The week of recovery went by and I assumed it was enough, so I went back to work determined to continue on, just avoid certain types of task. My expectations to be able to fill the day soon crumbled. A day proved too stressful to my still-recovering body. I wasn't healing that quickly and started to pass blood after a day's work. So I cut back to a few hours a day.

Then I got an infection. That slowed me down further.

That seemed to go away after a five-day course of antibiotics and I had a fairly good, weekend. Not perfect, but all the signs of recovery seemed to be good. No blood, very little pain. But a full day Monday, followed by a lengthy council meeting, exacerbated the problem again. The blood returned, and the sluggishness came with it. Maybe it's the sitting for so long.

I'm in fair shape: I eat well, I consume almost no white sugar, don't smoke, don't eat junk food or red meats, take my vitamins, watch my diet, eat greens and fruits, seldom consume alcohol to excess, don't over-eat, I am modestly active (although, yes, I could do a lot more), I bicycle or walk to work in clement weather, my mind is active and I read more than I watch TV, so I expected I'd be able to recover fairly soon.

Well, I either over-estimated my condition or under-estimated the effect of surgery. Either way, the last two days have been rough on me. I feel like I took two steps forward, and five steps back.

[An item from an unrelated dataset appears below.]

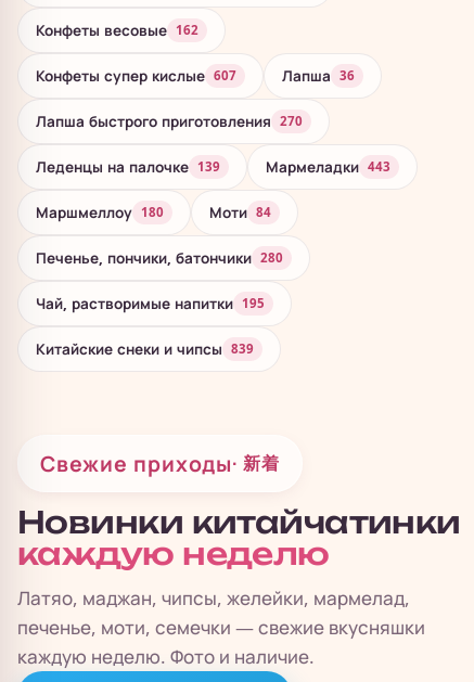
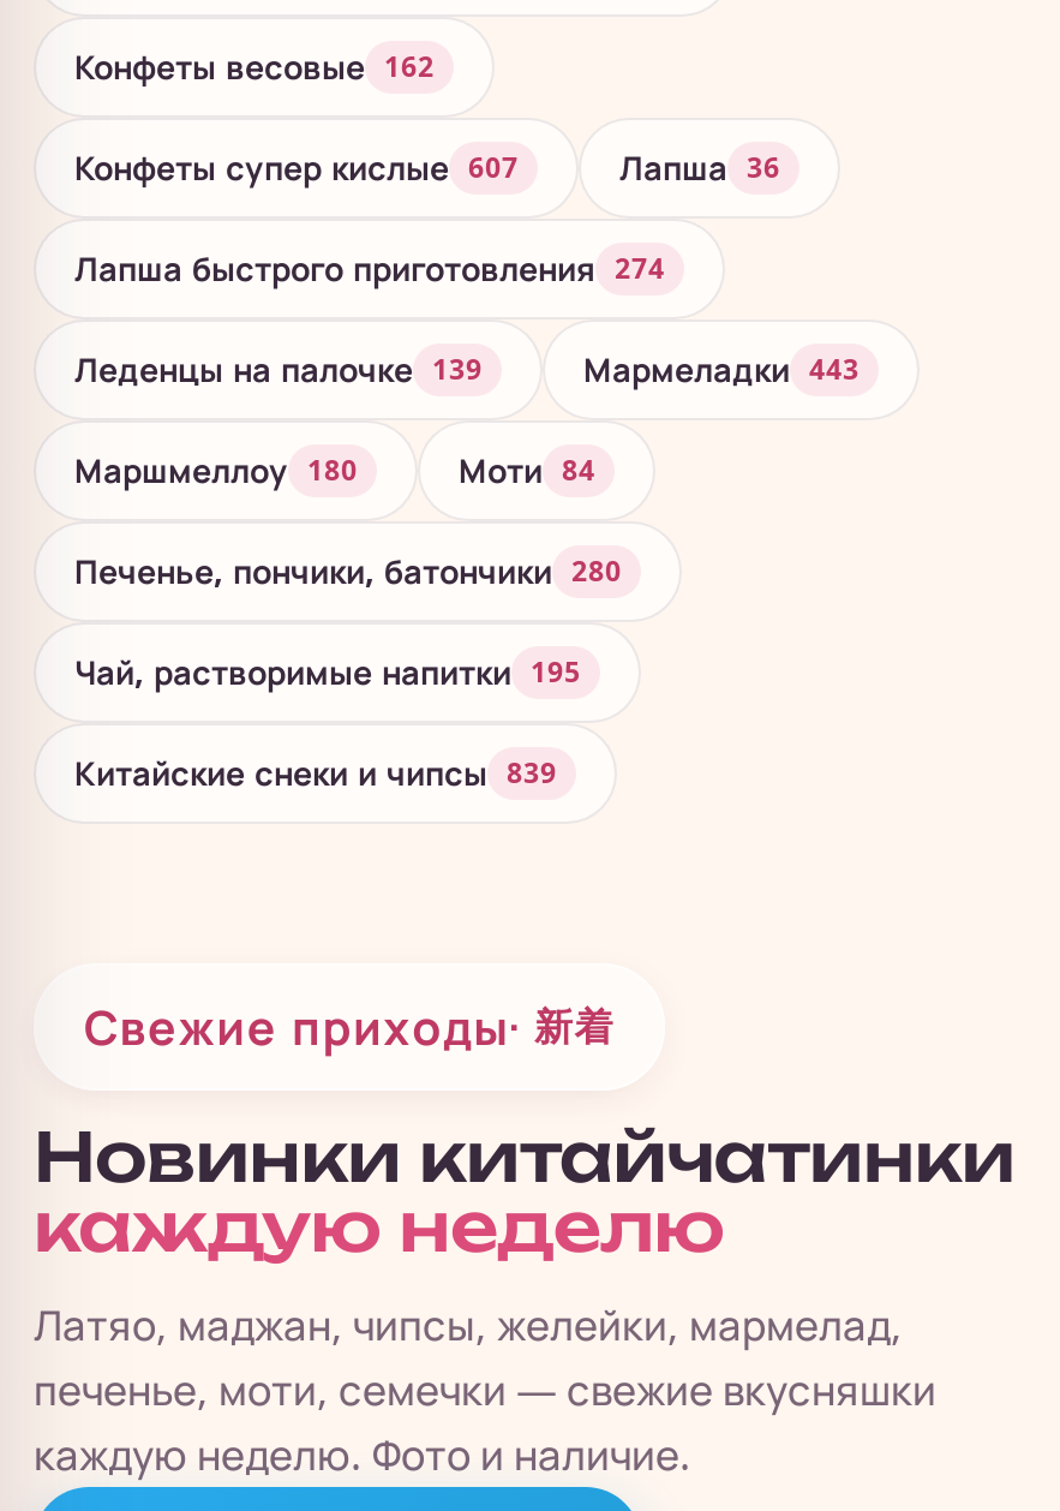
[36,111,303,131] Лапша быстрого приготовления 270 -> [74,246,665,289] Лапша быстрого приготовления 274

So I'm trying to take it easy again, give my body time to recover, cut back on my time at work. Trying to get back on my feet again slowly, not rushing things. Shorter days, more relaxation. More time to meditate on the frailty of the human body. My spirit remains undiminished, but perhaps a trifle dented with this annoying reminder of my own mortality.

Damn, but this getting old sucks. I don't think I want to do it any more.